Patrick Johnston: 34 years ago, faced with a bad run of results, Canucks president Pat Quinn got aggressive. Will Jim Rutherford and Patrik Allvin do the same?
His team was playing lacklustre hockey and the vibes in the room just weren’t good. Beginning on Jan. 12 and running through the trade deadline on March 5, Quinn would make five trades — and one firing — all of which had substantial impact on his roster. His team needed more heft and more scoring punch, too.
He began by making what seemed like a relatively minor trade at the time, flipping a fourth-round pick to the Montreal Canadiens for bruising defenceman Gerald Diduck, who had become a spare part in Montreal after three seasons as a regular for the New York Islanders.
That same day, Quinn picked up skilled defenceman Tom Kurvers from the Toronto Maple Leafs, another defenceman who had fallen by the wayside, for Brian Bradley, a skilled but small centre who was constantly fighting for ice time and, in the long run, was going to lose out to Petr Nedved in Quinn’s plans anyway.
Diduck became a longtime Canuck. Kurvers was flipped after the season, but his crafty play down the stretch made a difference.
Less than a week later, Quinn moved off a malcontent of his own: Petri Skriko, who thrilled fans just a few seasons before but struggled to score the previous season and asked for a trade the summer before.
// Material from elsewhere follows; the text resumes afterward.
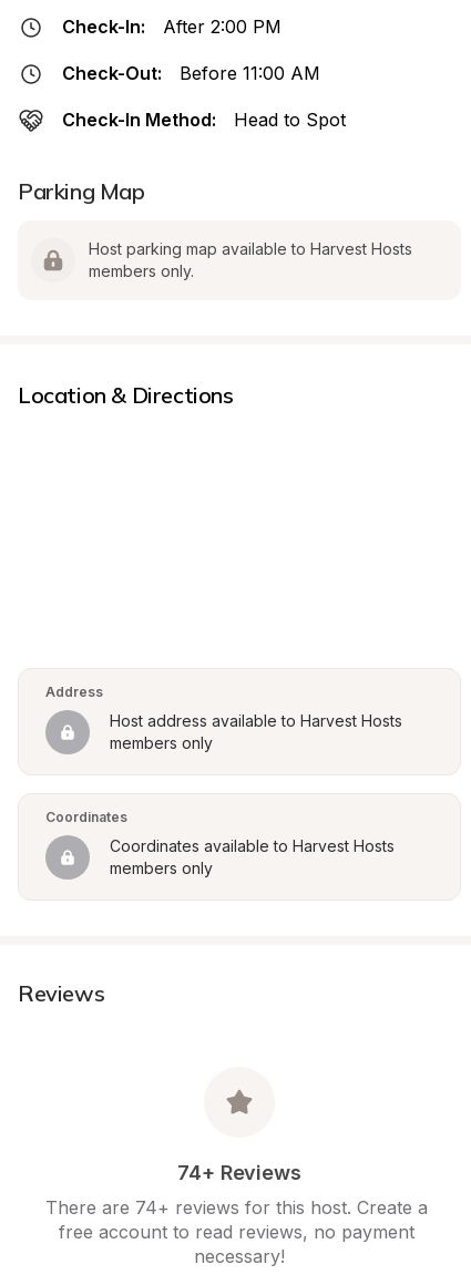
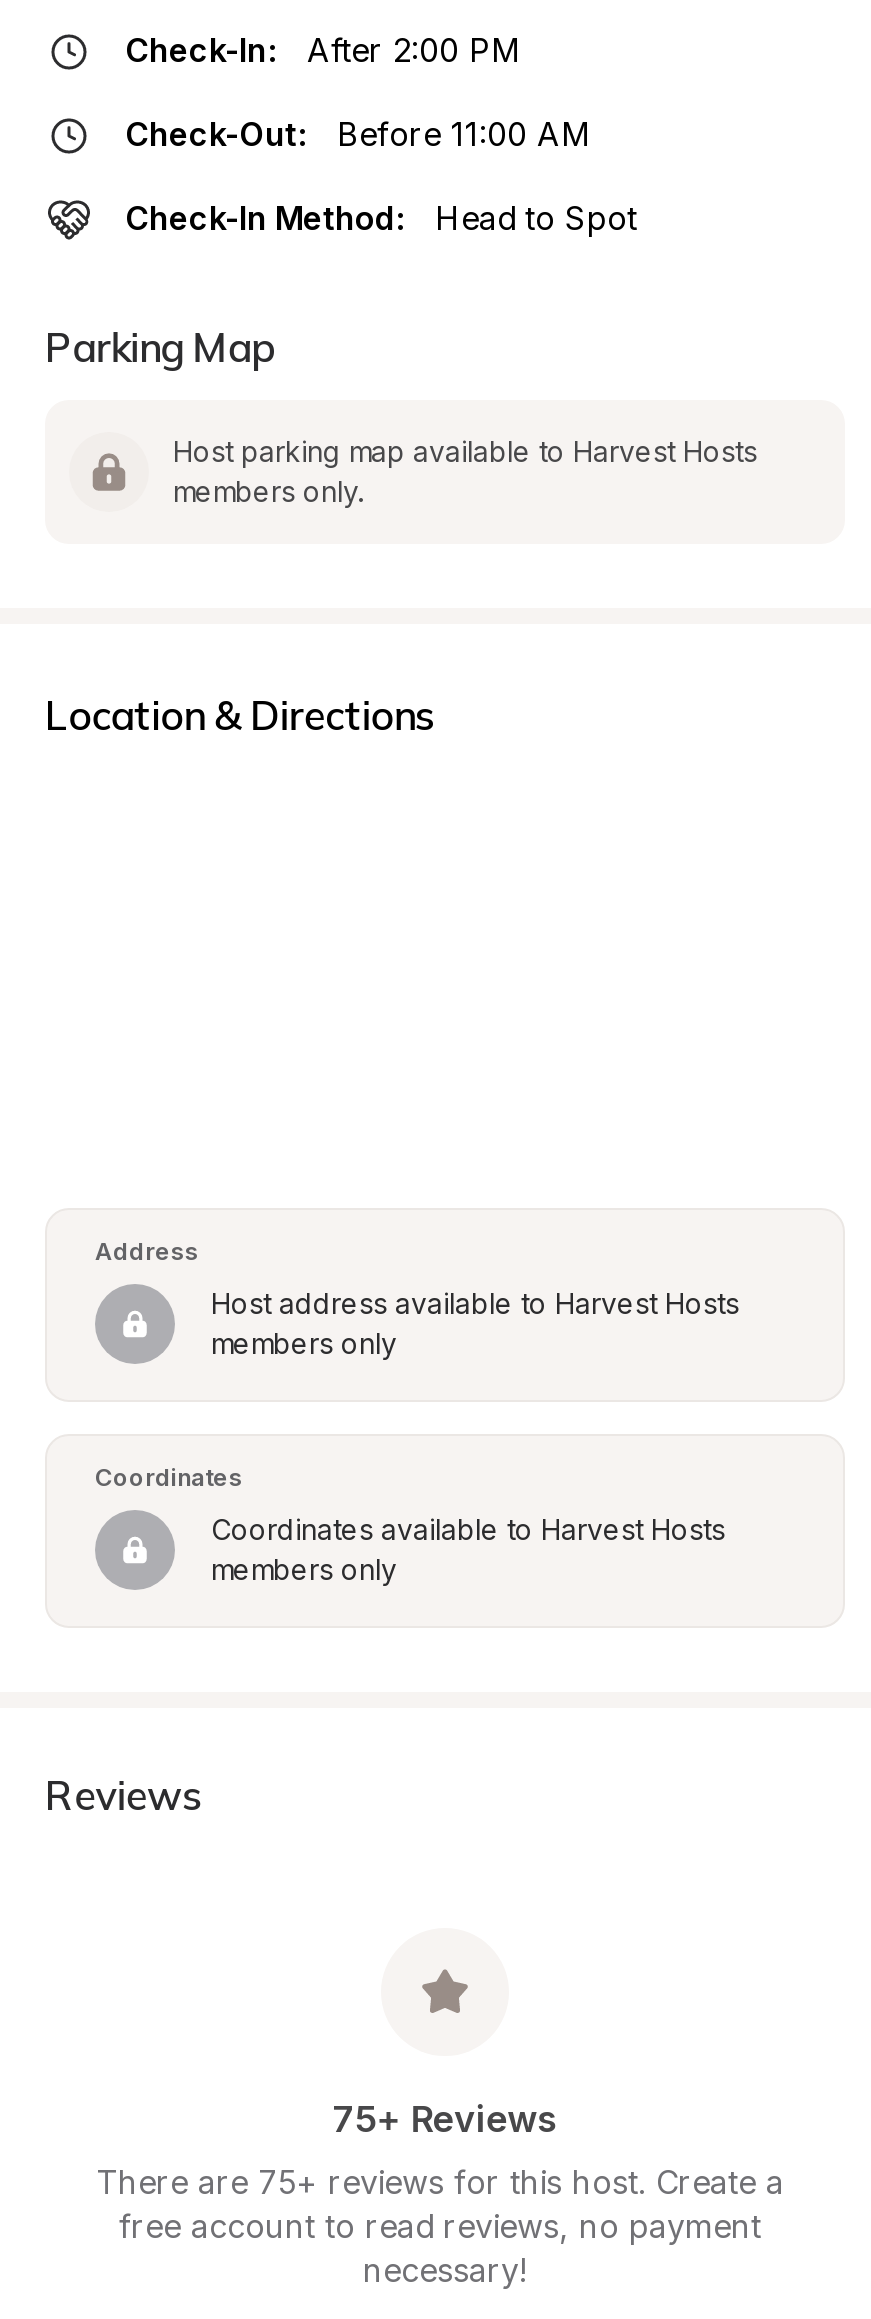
[177,1161,301,1184] 74+ Reviews -> [333,2098,557,2140] 75+ Reviews
[45,1196,428,1219] There are 74+ reviews for this host. Create a -> [96,2162,784,2202] There are 75+ reviews for this host. Create a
Skriko was dumped on the Bruins for the draft pick that would become Mike Peca.
At the end of January he played one of the few remaining cards he had: he fired head coach Bob McCammon and installed himself behind the bench. The move was widely criticized at the time, most commentators noting it was Quinn who’d assembled the roster and McCammon had tried his best with what he had.
The Canucks saw the fireball from their own plane, which landed moments before and was taxiing to the gate.
But by the end of the month, Quinn’s Canucks had recovered enough to be 5-6-2 under his direction. But the Canucks’ opened March with a pair of brutal losses — 7-1 to Montreal, then 8-0 to Chicago — and Quinn made his final moves. On March 5 he made two trades, one massive, one smaller, both of which would have lasting positive impact on his squad.
The big trade is well known: Quinn traded hard-rock defenceman Garth Butcher and underachieving Dan Quinn to St. Louis for speedy sniper Geoff Courtnall, playmaker Cliff Ronning, bruising winger Sergio Momesso and hard-nosed defenceman Robert Dirk. All four became key Canucks almost immediately.
And that same day, Quinn picked up tough defenceman Dana Murzyn from the Flames for grinder Ron Stern and spare part defenceman Kevan Guy.
These moves would give the Canucks a new identity: they were suddenly a big strong team, with doses of skill mixed in.
If current Canucks management were to plot a similar course, it would not be a surprise. President Jim Rutherford has a long career of making trades when he has to, of understanding how to move on from acquisitions that don’t work. GM Patrik Allvin’s resumé is much shorter, but he’s shown a similar willingness to mix things up.
Allvin himself has admitted he may have to make a change to his team’s chemistry to get their playoff ambitions back on course.
He may be running out of time to do so.